[Work item] An exact copy is needed of the lines from the line holding "[16,1627,146,1649] Zugriffe: 1004" through the final line of the listing below, both included.

[Provided records]

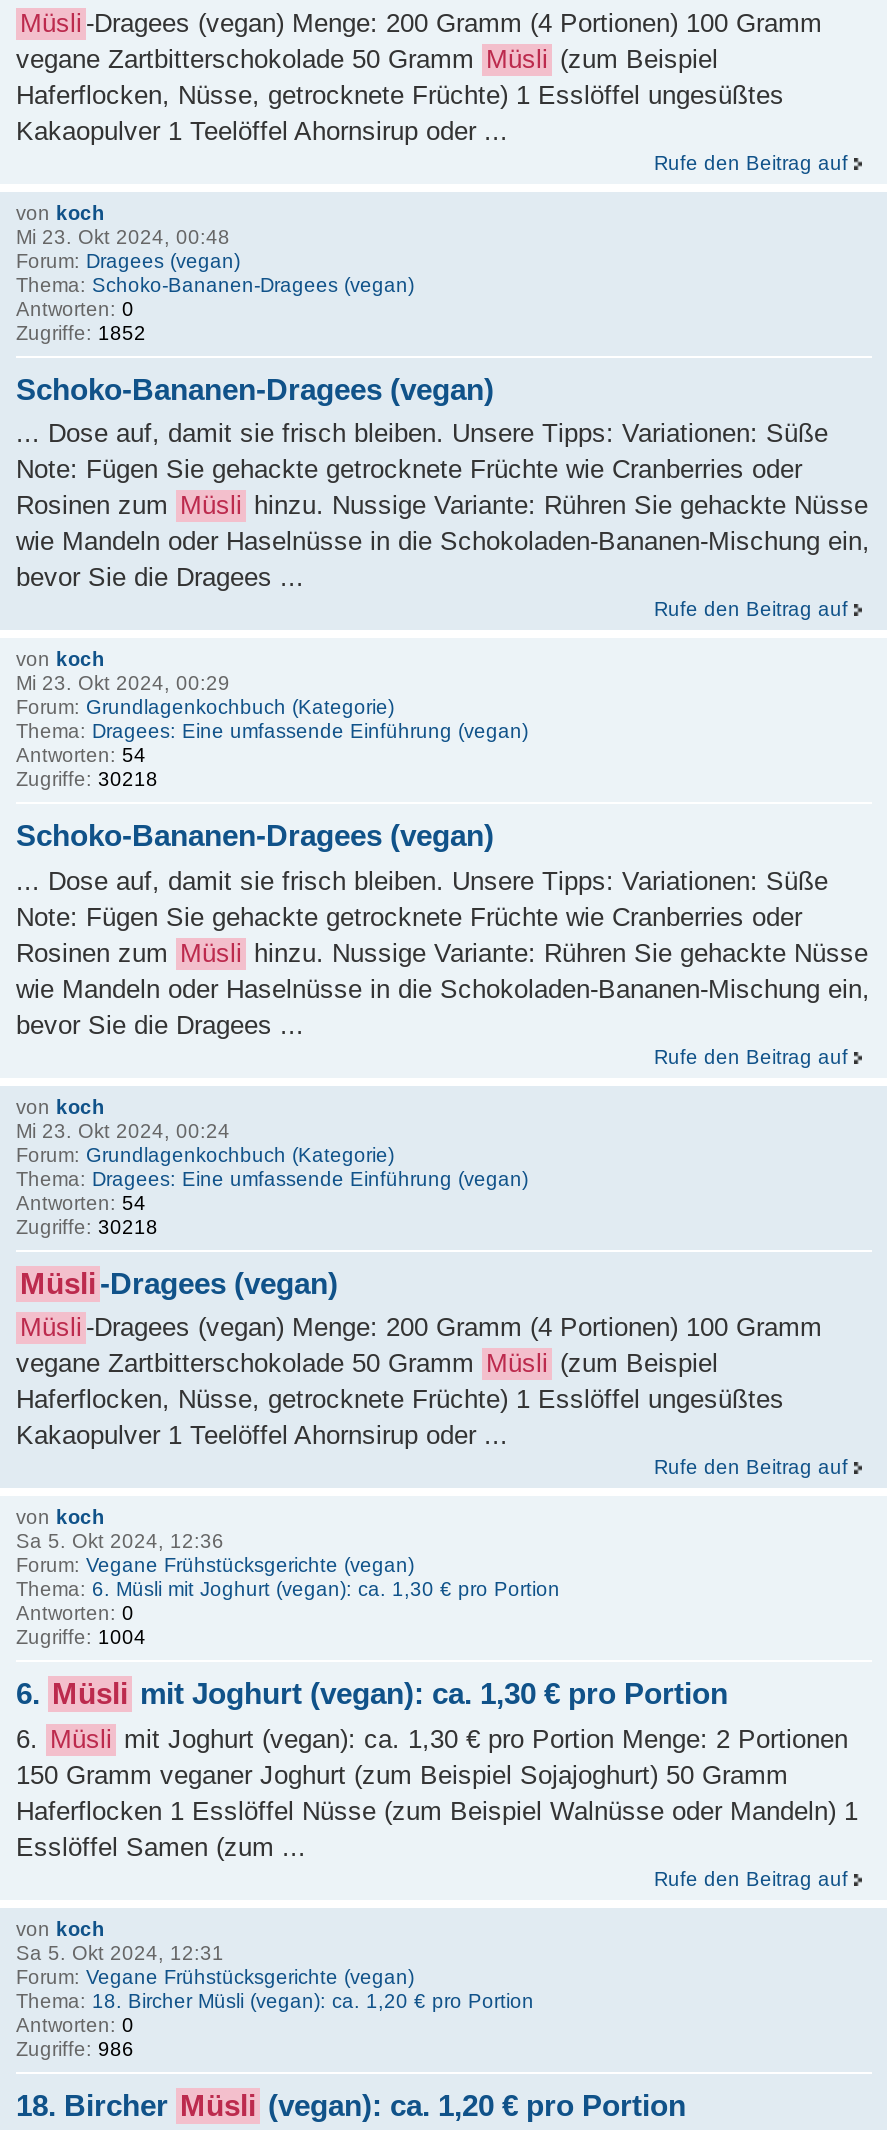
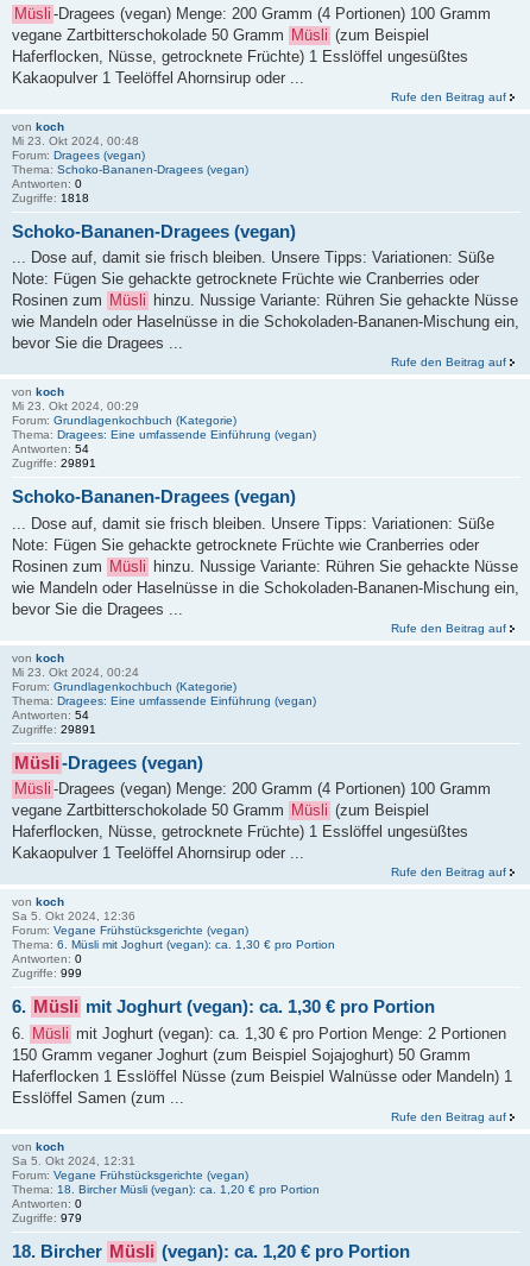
[16,322,146,344] Zugriffe: 1852 -> [12,191,89,204] Zugriffe: 1818
[16,769,158,791] Zugriffe: 30218 -> [12,457,96,470] Zugriffe: 29891
[16,1216,158,1238] Zugriffe: 30218 -> [12,723,96,736] Zugriffe: 29891
[16,1627,146,1649] Zugriffe: 1004 -> [12,967,82,980] Zugriffe: 999
[16,2038,134,2060] Zugriffe: 986 -> [12,1211,82,1224] Zugriffe: 979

[Task solution]
[16,1627,146,1649] Zugriffe: 1004 -> [12,967,82,980] Zugriffe: 999
[16,2038,134,2060] Zugriffe: 986 -> [12,1211,82,1224] Zugriffe: 979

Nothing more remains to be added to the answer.